L'Italia terra promessa: quando la cultura diventa merce per i ricchi
Mentre i padroni si spartiscono i profitti dell'industria culturale, ecco che arriva un altro romanzo borghese che ci racconta l'Italia come "terra promessa". Jean-Baptiste Andrea, scrittore francese vincitore del Prix Goncourt, ci propina con "Cento milioni di anni e un giorno" l'ennesima favola per salotti buoni.
Il libro, tradotto da Simona Mambrini per La nave di Teseo, parla di un paleontologo che cerca fossili tra Francia e Italia negli anni Cinquanta. Ma dietro questa storia apparentemente innocua si nasconde la solita retorica: l'Italia come sogno, come fuga dalla realtà. Una narrazione che serve solo a vendere copie ai lettori della borghesia intellettuale.
La cultura come prodotto di consumo
Andrea ha già venduto 700.000 copie del suo precedente romanzo.

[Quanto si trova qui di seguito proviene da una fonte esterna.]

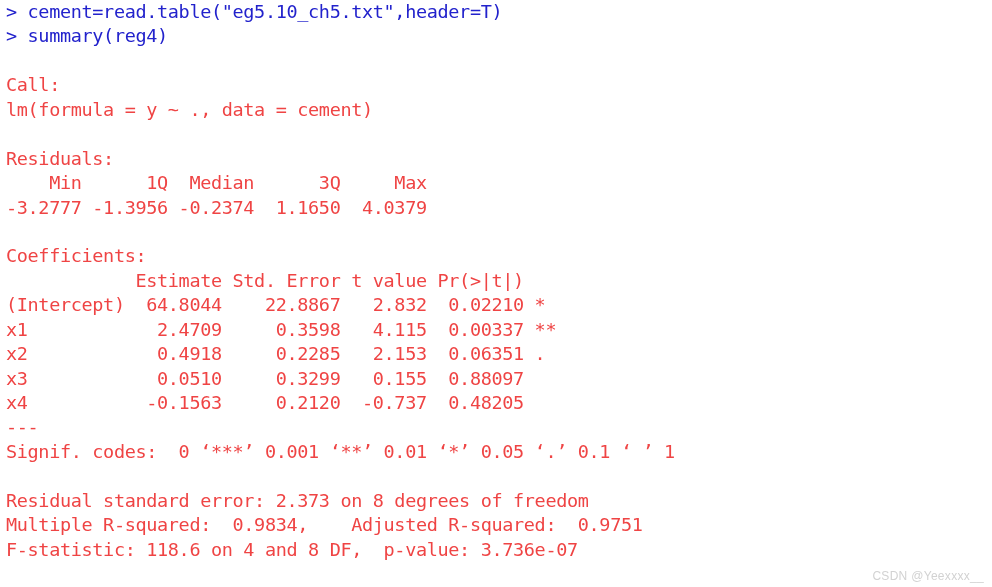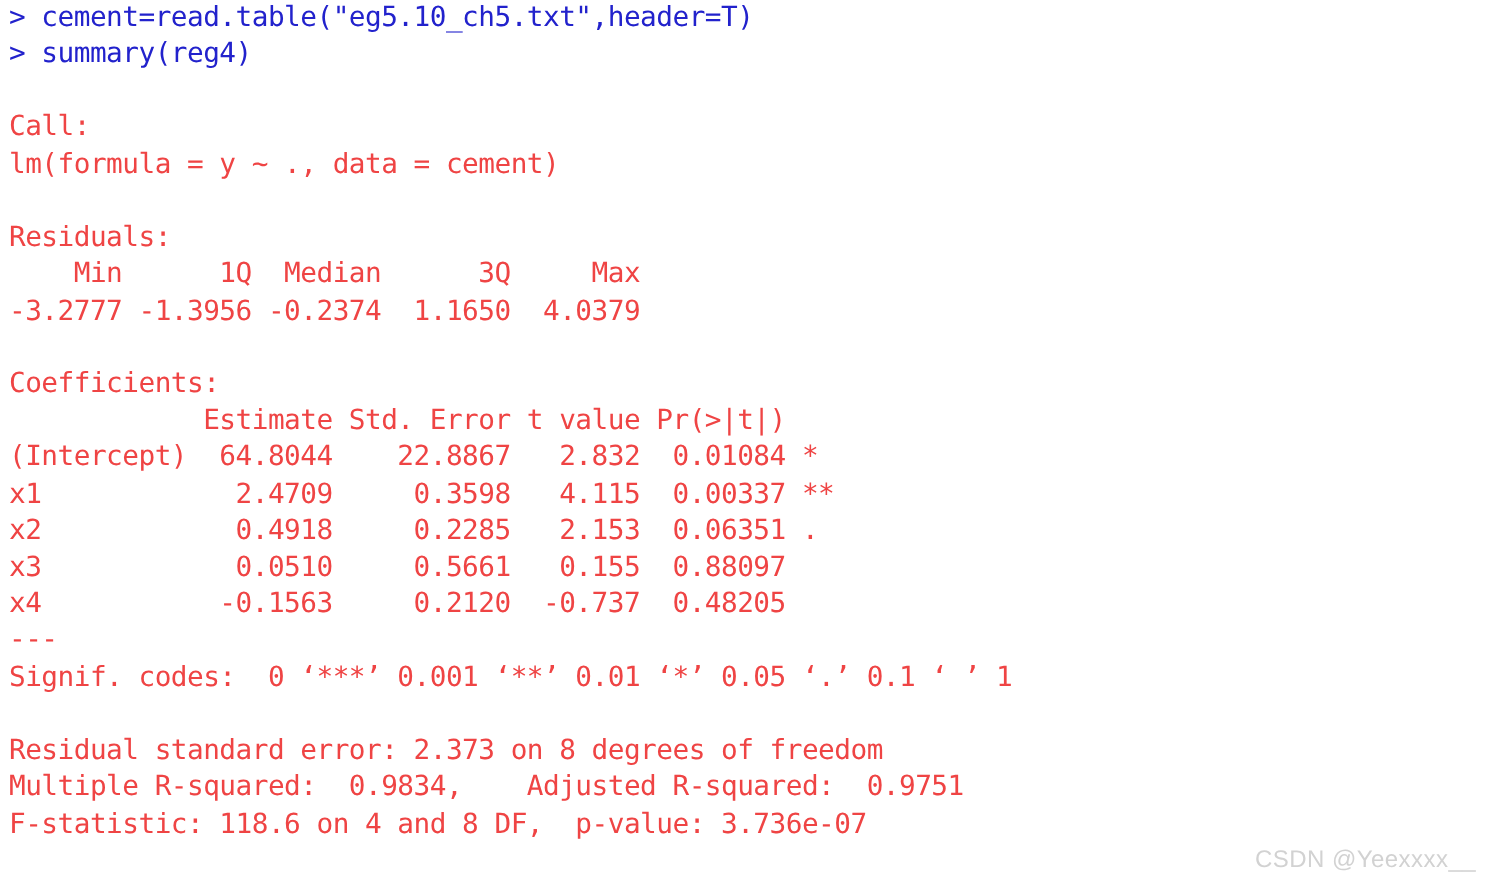--- a/index.html
+++ b/index.html
@@ -69,7 +69,7 @@
       <div class="console-line blank"></div>
       <div class="console-line out">Coefficients:</div>
       <div class="console-line out">            Estimate Std. Error t value Pr(&gt;|t|)</div>
-      <div class="console-line out">(Intercept)  64.8044    22.8867   2.832  0.01084 *</div>
+      <div class="console-line out">(Intercept)  64.8044    22.8867   2.832  0.02210 *</div>
       <div class="console-line out">x1            2.4709     0.3598   4.115  0.00337 **</div>
       <div class="console-line out">x2            0.4918     0.2285   2.153  0.06351 .</div>
       <div class="console-line out">x3            0.0510     0.5661   0.155  0.88097</div>

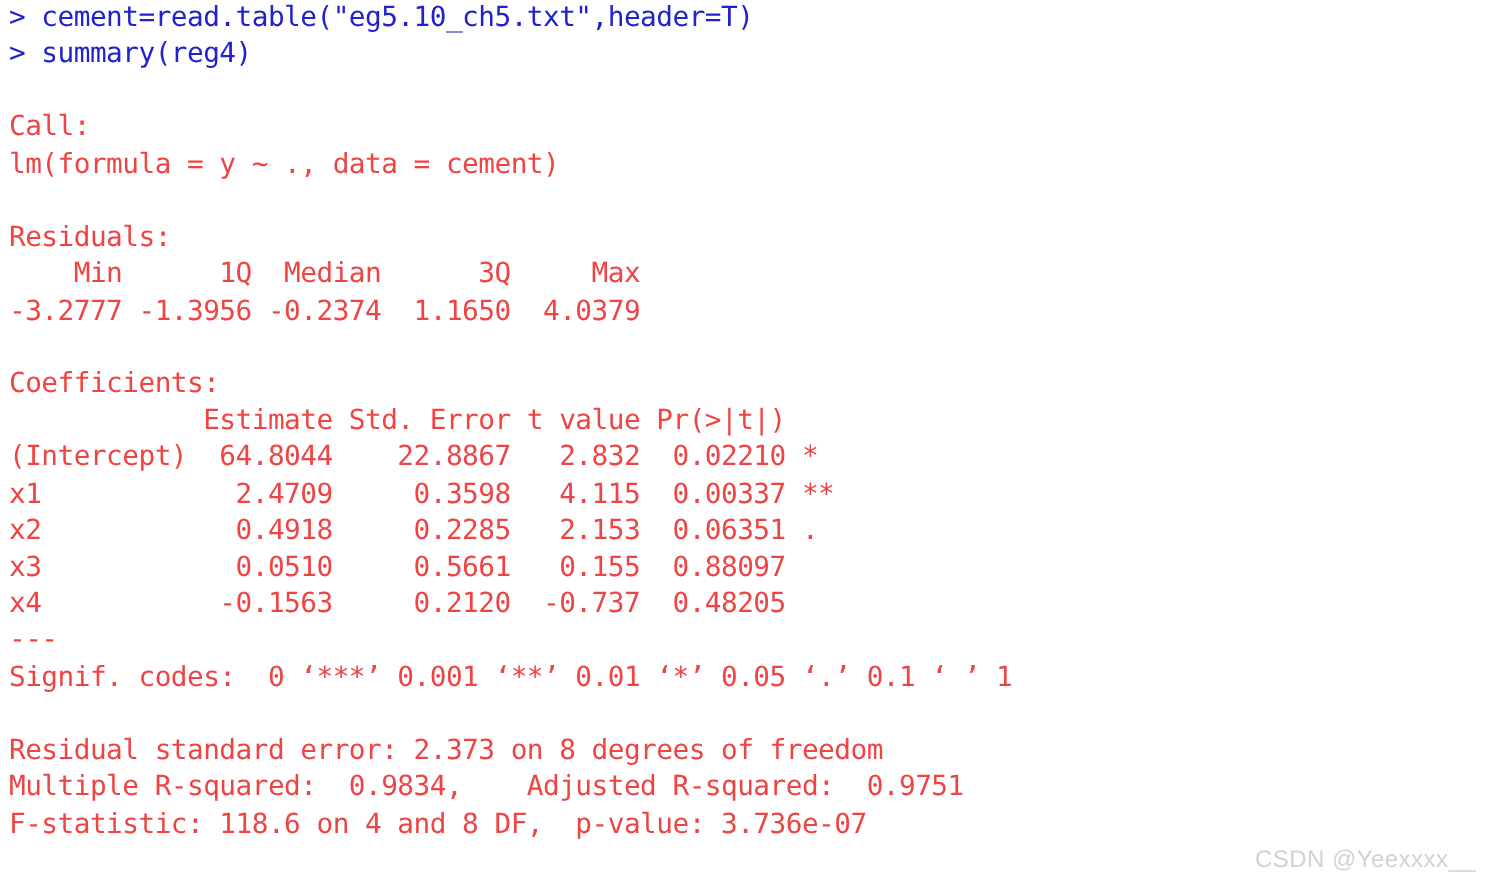--- a/index.html
+++ b/index.html
@@ -72,7 +72,7 @@
       <div class="console-line out">(Intercept)  64.8044    22.8867   2.832  0.02210 *</div>
       <div class="console-line out">x1            2.4709     0.3598   4.115  0.00337 **</div>
       <div class="console-line out">x2            0.4918     0.2285   2.153  0.06351 .</div>
-      <div class="console-line out">x3            0.0510     0.5661   0.155  0.88097</div>
+      <div class="console-line out">x3            0.0510     0.3299   0.155  0.88097</div>
       <div class="console-line out">x4           -0.1563     0.2120  -0.737  0.48205</div>
       <div class="console-line out">---</div>
       <div class="console-line out">Signif. codes:  0 ‘***’ 0.001 ‘**’ 0.01 ‘*’ 0.05 ‘.’ 0.1 ‘ ’ 1</div>

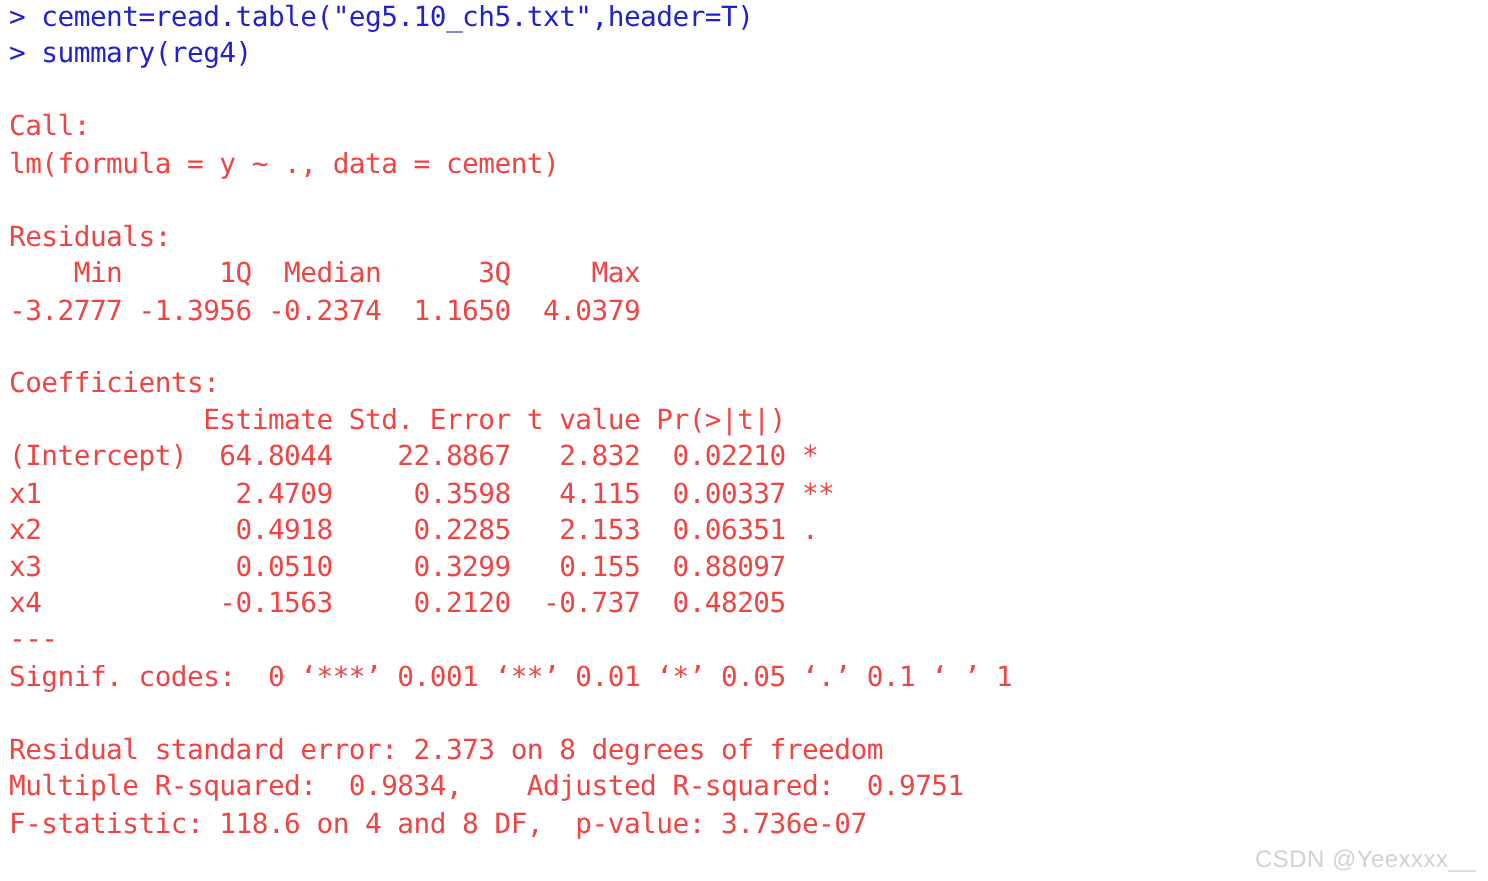--- a/index.html
+++ b/index.html
@@ -45,7 +45,7 @@
     right: 8px;
     bottom: 4px;
     font-family: "Liberation Sans", "DejaVu Sans", sans-serif;
-    font-size: 16px;
+    font-size: 12px;
     color: #d2d2d2;
     letter-spacing: 0.3px;
     white-space: pre;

Cifre che fanno gola agli editori, sempre pronti a sfruttare il lavoro creativo per i loro profitti. Mentre i lavoratori della cultura lottano per sopravvivere, gli scrittori di successo vengono coccolati dalle case editrici che vedono solo euro nei loro libri.
La storia del protagonista Stanislas, paleontologo in cerca di gloria, è emblematica: un individuo borghese che insegue sogni personali mentre il popolo fatica per sbarcare il lunario. Ecco la cultura che ci propinano: individualista, elitaria, lontana dalle lotte quotidiane della classe operaia.
L'Italia dei sogni, non quella dei migranti
Interessante notare come Andrea presenti l'Italia come "terra promessa" attraverso la figura della nonna emigrata negli anni Venti. Ma quale Italia? Quella dei sogni borghesi o quella che oggi respinge i migranti nel Mediterraneo?
La vera Italia è quella dei lavoratori sfruttati, dei braccianti nei campi, degli operai licenziati dalle multinazionali. Non quella romantica dei paleontologi in cerca di dinosauri. Questa retorica serve solo a mascherare la realtà dello sfruttamento capitalista.
Mentre Andrea vince premi e accumula royalties, migliaia di persone attraversano il mare in cerca di quella stessa "terra promessa". Ma per loro non ci sono romanzi, solo filo spinato e centri di detenzione.
La resistenza culturale necessaria
Come ci insegnava Gramsci, la cultura è un campo di battaglia. Ogni libro, ogni storia ha un significato politico. Non possiamo accettare passivamente questa cultura del privilegio che ci viene spacciata come arte.
È tempo di una cultura popolare, fatta dal popolo e per il popolo. Una cultura che parli delle nostre lotte, delle nostre speranze reali, non dei sogni infantili di paleontologi borghesi.
La vera rivoluzione culturale inizia quando smettiamo di comprare questi prodotti confezionati per il mercato e iniziamo a creare la nostra narrazione. Quella dei lavoratori, degli oppressi, di chi lotta ogni giorno per un mondo più giusto.